The 2021 War Ready roster is comprised of: Bryce Brown (2015-19) Cinmeon Bowers (2014-16), Danjel Purifoy (2015-20), Desean Murray (2017-18), Malik Dunbar (2017-19), Kareem Canty (2015-16), TJ Dunans (2015-17), TJ Lang (2014-17), Laron Smith (2016-17) and Josh Dollard (2005-07). Non Auburn-alum, Isaiah Williams (Georgia State, 2015-18), rounds out the squad; He has played with Moschella’s TBT teams since 2018. All-time great Tiger, Frankie Sullivan (2008-13), is serving as head coach.

Dollard, who came back to Auburn to finish his degree in 2016, said he grew close to some of the players on that year’s Auburn team. When he was approached to be on War Ready and saw some of the guys from 2016, committing to play was an easy decision.

“I thought it would be good opportunity for me to join those guys, have some fun, play some basketball and reach a common goal together,” he said.

Despite War Tampa’s disappointing first-round exit in last year’s TBT, the big names on War Ready are driving more engagement from Auburn fans – who are bringing their high expectations with them. Moschella is looking to a few of the guys to lead War Ready through the hype.

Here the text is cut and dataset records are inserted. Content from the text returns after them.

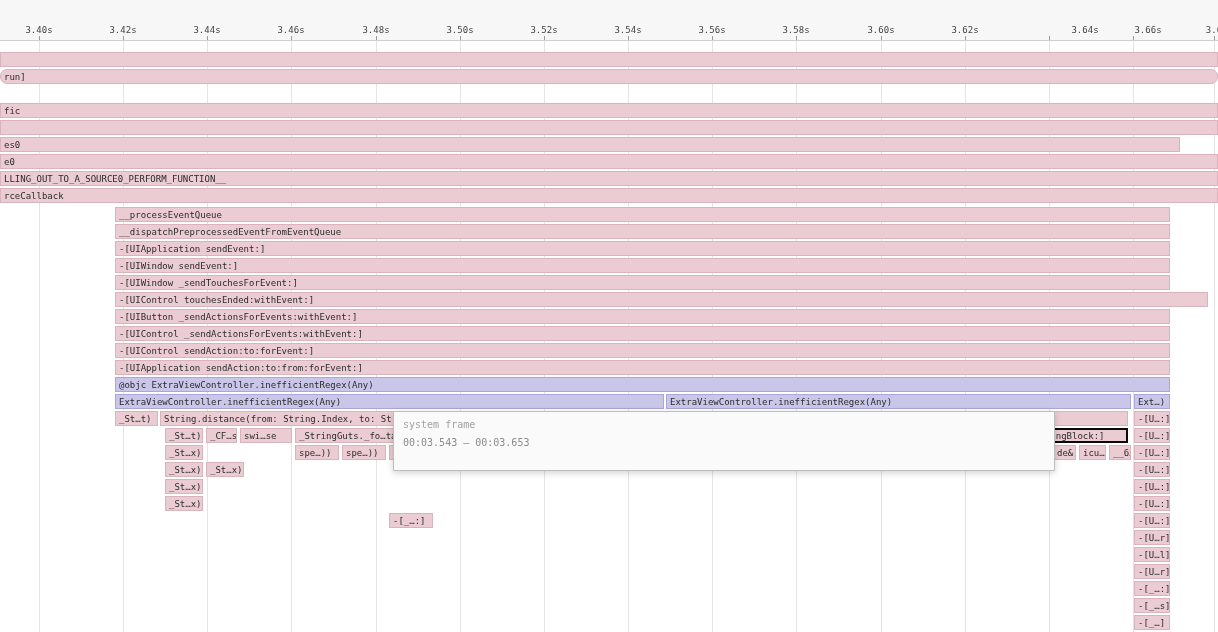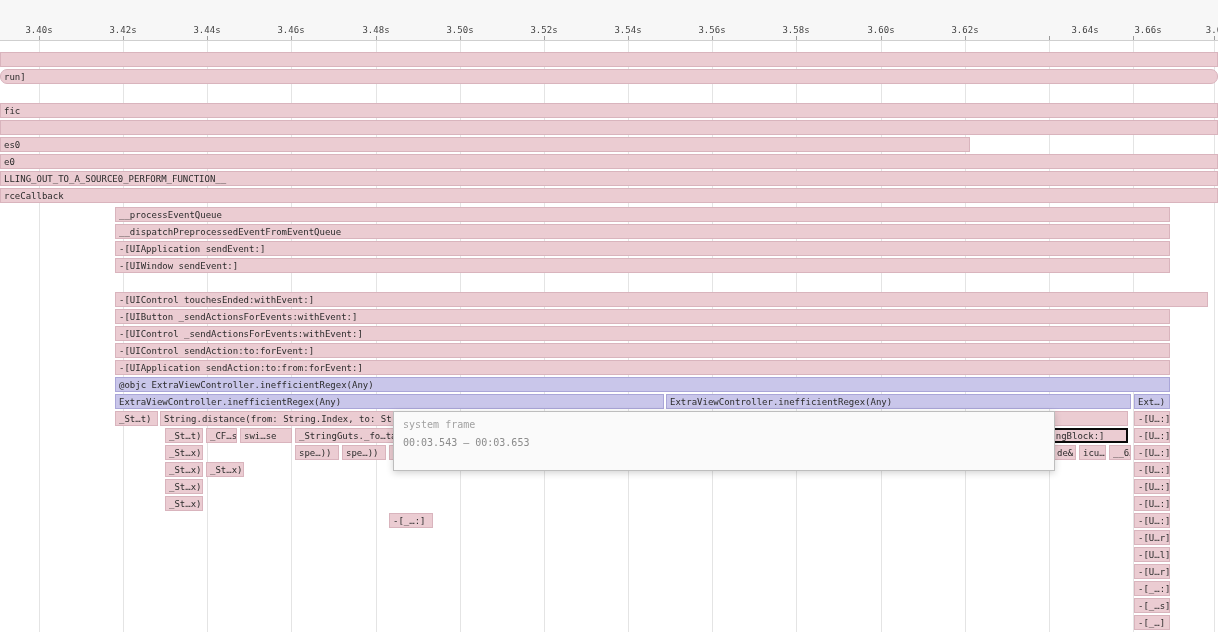--- a/index.html
+++ b/index.html
@@ -108,7 +108,7 @@
     <div class="bar system" style="left: 0px; top: 28px; width: 1218px; height: 15px; border-radius: 7px;"><span>run]</span></div>
     <div class="bar system" style="left: 0px; top: 62px; width: 1218px; height: 15px;"><span>fic</span></div>
     <div class="bar system" style="left: 0px; top: 79px; width: 1218px; height: 15px;"><span></span></div>
-    <div class="bar system" style="left: 0px; top: 96px; width: 970px; height: 15px;"><span>es0</span></div>
+    <div class="bar system" style="left: 0px; top: 96px; width: 1180px; height: 15px;"><span>es0</span></div>
     <div class="bar system" style="left: 0px; top: 113px; width: 1218px; height: 15px;"><span>e0</span></div>
     <div class="bar system" style="left: 0px; top: 130px; width: 1218px; height: 15px;"><span>LLING_OUT_TO_A_SOURCE0_PERFORM_FUNCTION__</span></div>
     <div class="bar system" style="left: 0px; top: 147px; width: 1218px; height: 15px;"><span>rceCallback</span></div>

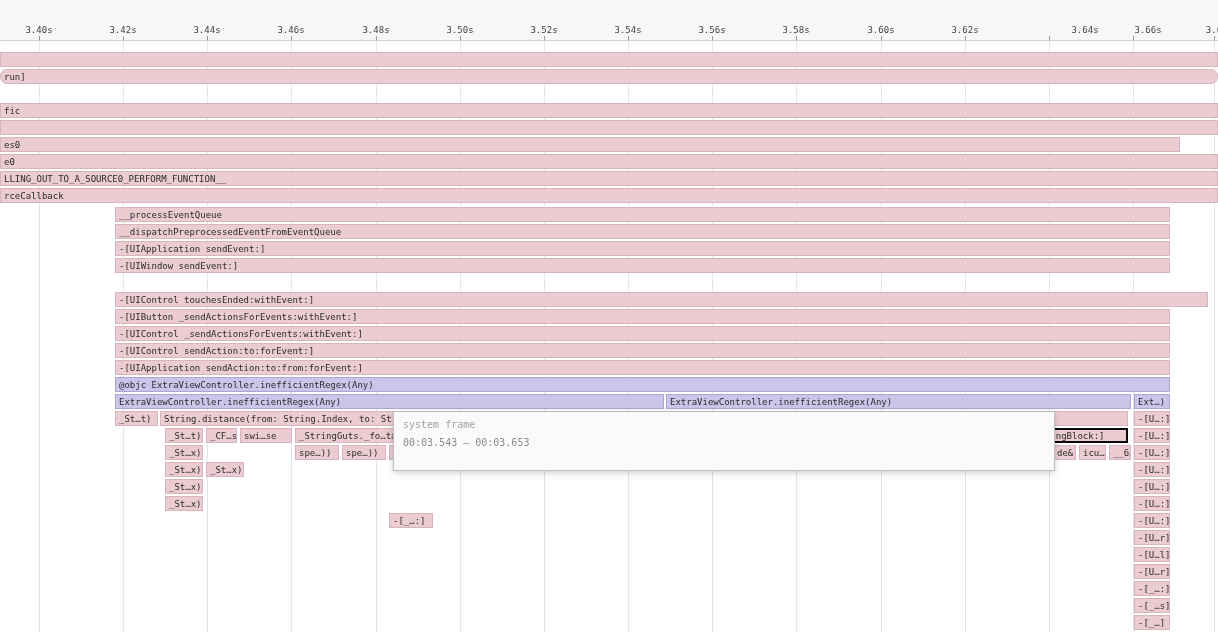--- a/index.html
+++ b/index.html
@@ -116,6 +116,7 @@
     <div class="bar system" style="left: 115px; top: 183px; width: 1055px; height: 15px;"><span>__dispatchPreprocessedEventFromEventQueue</span></div>
     <div class="bar system" style="left: 115px; top: 200px; width: 1055px; height: 15px;"><span>-[UIApplication sendEvent:]</span></div>
     <div class="bar system" style="left: 115px; top: 217px; width: 1055px; height: 15px;"><span>-[UIWindow sendEvent:]</span></div>
+    <div class="bar system" style="left: 115px; top: 234px; width: 1055px; height: 15px;"><span>-[UIWindow _sendTouchesForEvent:]</span></div>
     <div class="bar system" style="left: 115px; top: 251px; width: 1093px; height: 15px;"><span>-[UIControl touchesEnded:withEvent:]</span></div>
     <div class="bar system" style="left: 115px; top: 268px; width: 1055px; height: 15px;"><span>-[UIButton _sendActionsForEvents:withEvent:]</span></div>
     <div class="bar system" style="left: 115px; top: 285px; width: 1055px; height: 15px;"><span>-[UIControl _sendActionsForEvents:withEvent:]</span></div>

“I have to go with Laron because he’s been in TBT for four years now with us. He knows what it takes to win this tournament you know the sacrifices and stuff like that.”

Another guy Moschella expects to play a crucial role is the 6-foot-7, physical presence that is Cinmeon Bowers.

“He’s been in the championship game in this tournament on the Golden Eagles a couple years ago. So, he sees the sacrifices you have to make. He expects to play anywhere from five to 25 minutes. You have to have guys like that, people have to take sacrifices and play defense. That’s what we are trying to install here, and Cim has been helping us tell all these guys who are new to TBT about that.”

Moschella said current Auburn basketball fans can expect to see a familiar play style next month. 

“It seems like our style is going to be sort of how Bruce Pearl does – running and gunning and shooting threes. We want threes instead of layups.”

Dollard, who said he thinks he brings leadership, scoring and rebounding to the team, expects War Ready to play “gritty”.

“I expect us to be a grind-it-out type of team that is gritty getting it done on the defensive end – its going to take a lot of teamwork,” he said. “We got some scorers, some shooters …  Probably not the biggest team in the tournament, but I think it’s a lot of heart over height. At the end of the day, its basketball, and the guys love to compete and love to win. We are going to try and get it done.”

War Ready has plans to practice in West Virginia, where its regional is being played, the week before TBT starts.

They are the No. 5 seed in the West Virginia regional and will be preparing for a first-round matchup against the ETSU alumni team, the Bucketneers, on July 18 at 11 a.m.

As of now, the roster is complete. However, Moschella did not close the door on the opportunity of adding another big name.

“From now on, any player we would add would be $1,000,” he said. “But if someone from those final four teams pop up then we would have to probably pay for them to get on, but I’m sure the fans would help us cover those prices. But we like what we have unless something really special comes up or someone backs out.”

TBT began in 2014 and gained publicity in part because of the Elam Ending – which shuts off the game clock at the end of the game and instead sets a target score to determine the winner. “It makes the game a lot more intense,” Moschella said.

If the TBT’s unique format is not enough to pique interests, watch for the college basketball nostalgia.

“It’s those people you remember in college, that they didn’t make it to the NBA, and you’re like, ‘Oh snap, let’s see how they are doing,’” Moschella said.

With just a few more weeks before tournament begins, Moschella said there is only one focus now: getting there healthy.

“It’s tough to tell grown men not to do anything,” Moschella said. “But a lot of them know the sacrifice and they want to play together and want to represent Auburn again, so we will be definitely be good to go.”

All games will be shown on ESPN and the schedule is as follows:

July 16 to 20 – Wichita, Kansas (Regional)

Juy 17 to 21 – Charleston, West Virginia (Regional)

July 23 to 27 – Columbus, Ohio (Regional)

July 24 to 28 – Peoria, Illinois (Regional)

July 31 to Aug. 3 –  Dayton, Ohio (Finals).